Be It Enacted by the People of the State of Oregon:

 

          SECTION 1. ORS 60.491 is amended to read:

          60.491. (1) A parent corporation owning at least 90 percent of the outstanding shares of each class of a subsidiary corporation may merge the subsidiary into [itself] the parent, or may merge [itself] the parent into the subsidiary, without approval of the shareholders of the parent or subsidiary.

          (2) If the parent will be the surviving corporation:

          (a) The board of directors of the parent shall adopt a plan of merger that sets forth:

          (A) The names of the parent and subsidiary; and

          (B) The manner and basis of converting the shares of the subsidiary into shares, obligations or other securities of the parent or any other corporation or into cash or other property in whole or part, or of canceling any part of the shares[;].

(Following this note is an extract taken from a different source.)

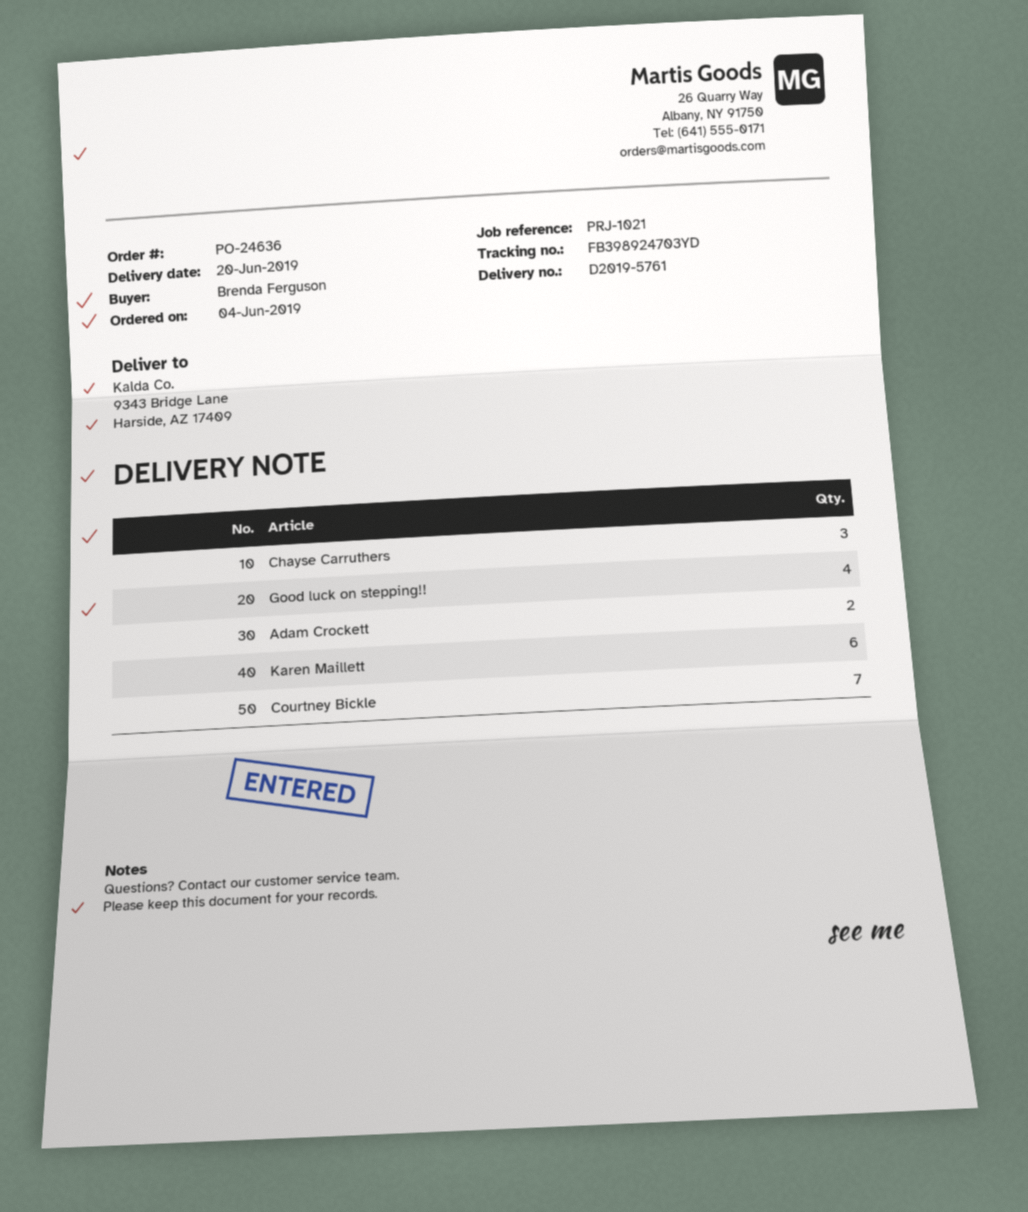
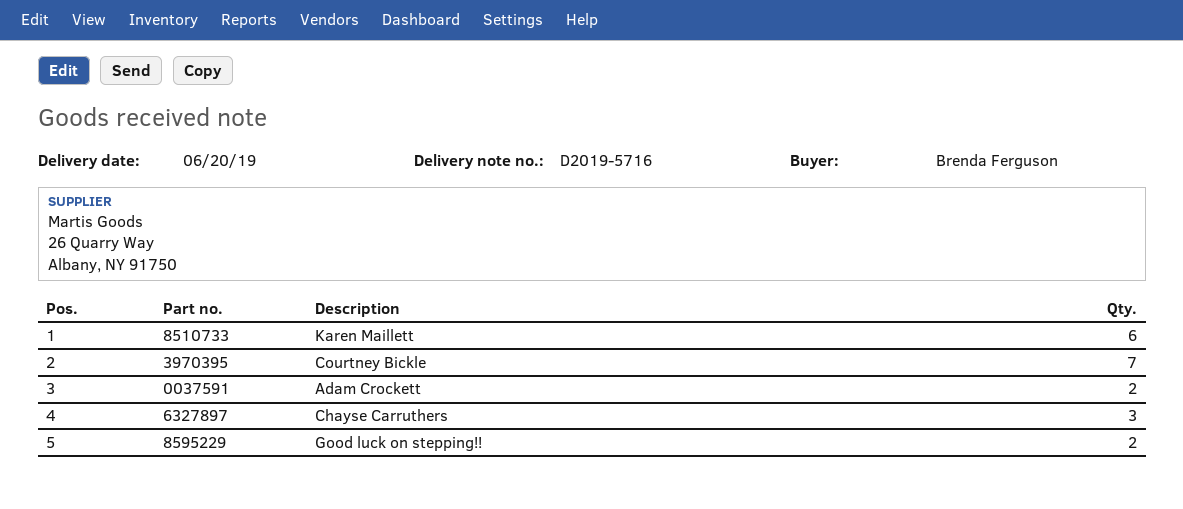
delivery note number: D2019-5761 -> D2019-5716
Good luck on stepping!!: 4 -> 2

          [(b) The parent shall mail a copy or summary of the plan of merger to each shareholder of the subsidiary who does not waive the mailing requirement in writing;]

          [(c) The parent may not deliver the articles of merger to the office for filing until at least 30 days after the date the parent mailed a copy of the plan of merger to each shareholder of the subsidiary who did not waive the mailing requirement; and]

          (b) The parent, not later than 10 days after the effective date of the merger, shall:

          (A) Notify each shareholder of the subsidiary that the merger has become effective; and

          (B) Mail a copy or a summary of the plan of merger to each shareholder of the subsidiary that does not waive this mailing requirement in writing.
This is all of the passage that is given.